Publication: Monitor Volume: 5 Issue: 96

Western leaders hope also to confirm today that Moscow continues to support their framework for a peaceful settlement of the Kosovo conflict. The principles of this framework were agreed upon jointly by foreign ministers from Russia and the leading Western democracies during a meeting in Bonn on May 6. At the time, Western leaders proclaimed the results of the Bonn meeting as proof that Russia had, in large part, embraced Western efforts to impose a peace settlement on Belgrade. Although Russia and the West continued to disagree over the exact composition of the postsettlement security force in Kosovo, Moscow had reportedly also come at least to accept the Western view that the force had to be a robust military one.
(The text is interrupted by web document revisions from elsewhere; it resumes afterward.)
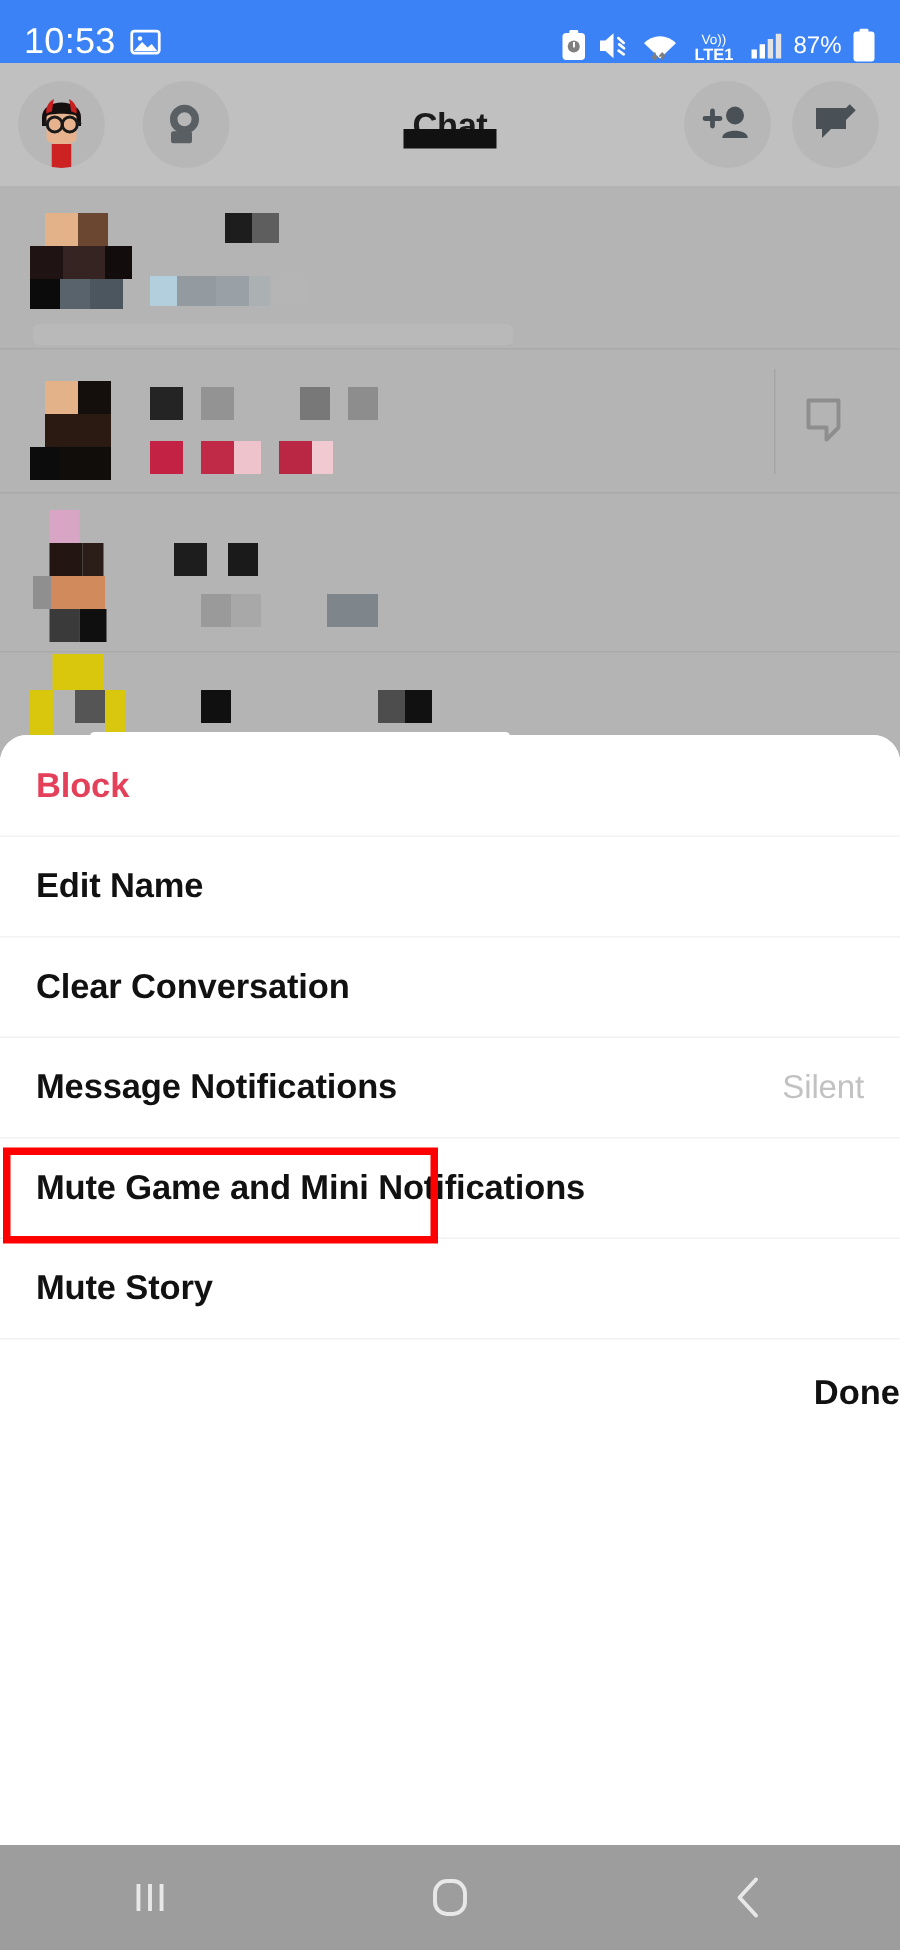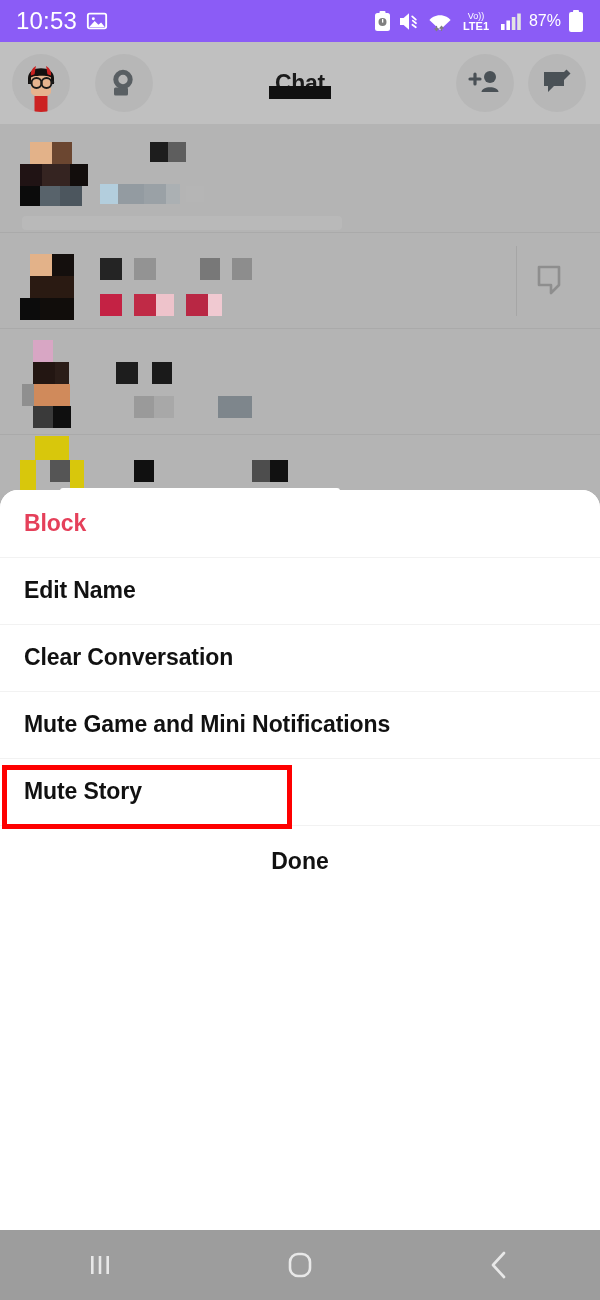"10:53" .status-bar { align-items: center -> flex-end; background: #8b5cf6 -> #3b82f6 }
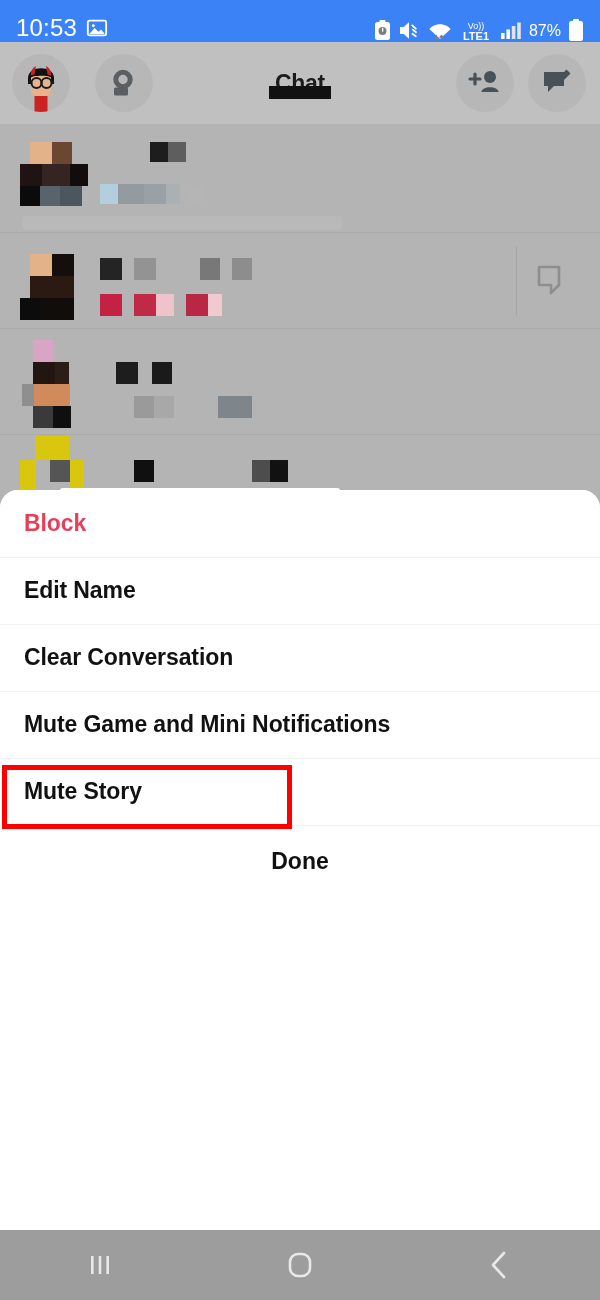"Message Notifications" div.menu-item { html: none -> <div> <span>Message Notifications</span> <span>Silent</span> </div> }
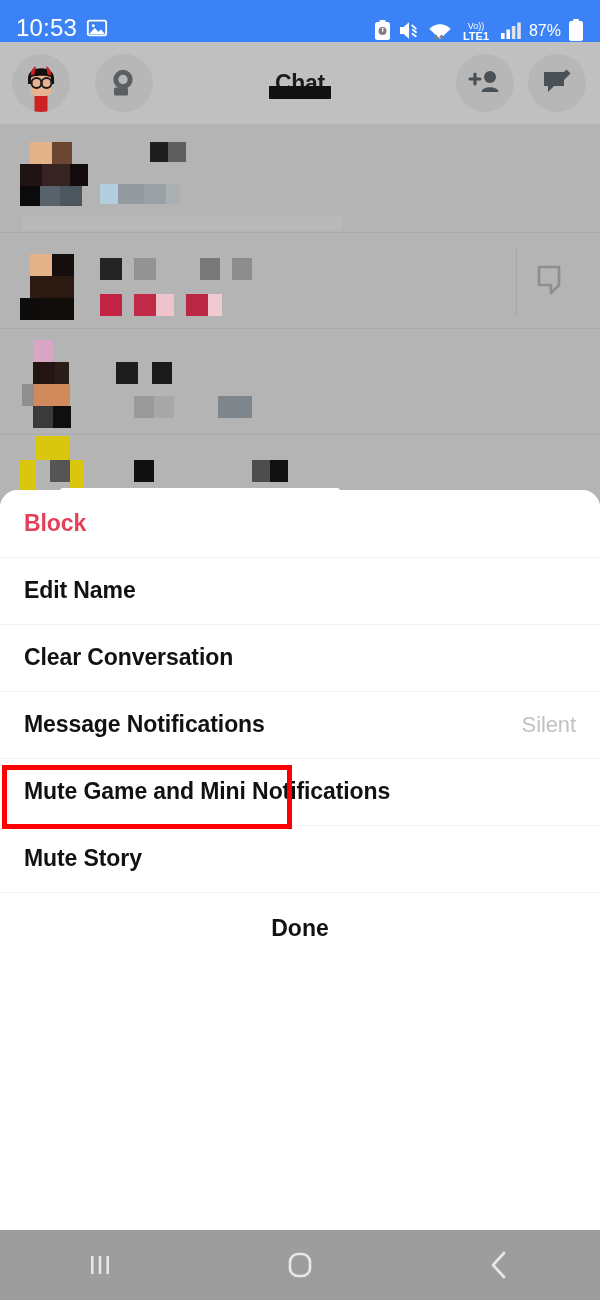"Done" .done-row { justify-content: center -> flex-end }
Belgrade has said that it would agree to the deployment only of a lightly armed international force–one more akin to a police force or international observer group–in Kosovo.

Since the accidental bombing of the Chinese Embassy in Belgrade by NATO aircraft on May 7, however, Russia has seemed at times to be distancing itself from the agreements reached in Bonn. Top Russian officials have on several occasions joined Beijing in calling, among other things, for a halt to NATO’s bombing campaign as a precondition for talks on a Kosovo settlement. Russian President Boris Yeltsin has also twice warned that a failure by the West to respond to Russian demands in this area could cause Moscow to withdraw from its Kosovo mediator’s role altogether.

That seems unlikely to happen, given that Moscow sees the Balkans conflict and its mediator role as a unique opportunity to recover some of its prestige on the international stage. Russia’s continued reluctance to be seen only as a “courier” for the West, however, was in evidence once again yesterday during a meeting in Brussels between foreign ministers from the European Union and Russia. The talks in Brussels reportedly were to focus primarily on the question of the international security force for Kosovo. Acting Russian Foreign Minister Igor Ivanov used the occasion, however, to repeat Moscow’s demand that NATO halt its bombing campaign against Yugoslavia.

Russian diplomatic sources suggested yesterday that Moscow is also seeking clarification from the West on the issue of withdrawing Serbian military forces from Kosovo. Those sources said that these two issues–a possible pause in the NATO bombing campaign and the rate and extent of the Serb military withdrawal from Kosovo–will also be on the agenda during the talks today in Helsinki (Russian agencies, May 17). Those remarks suggest that differences between Russia and the West are not confined to questions over the composition of the post-conflict Kosovo security force.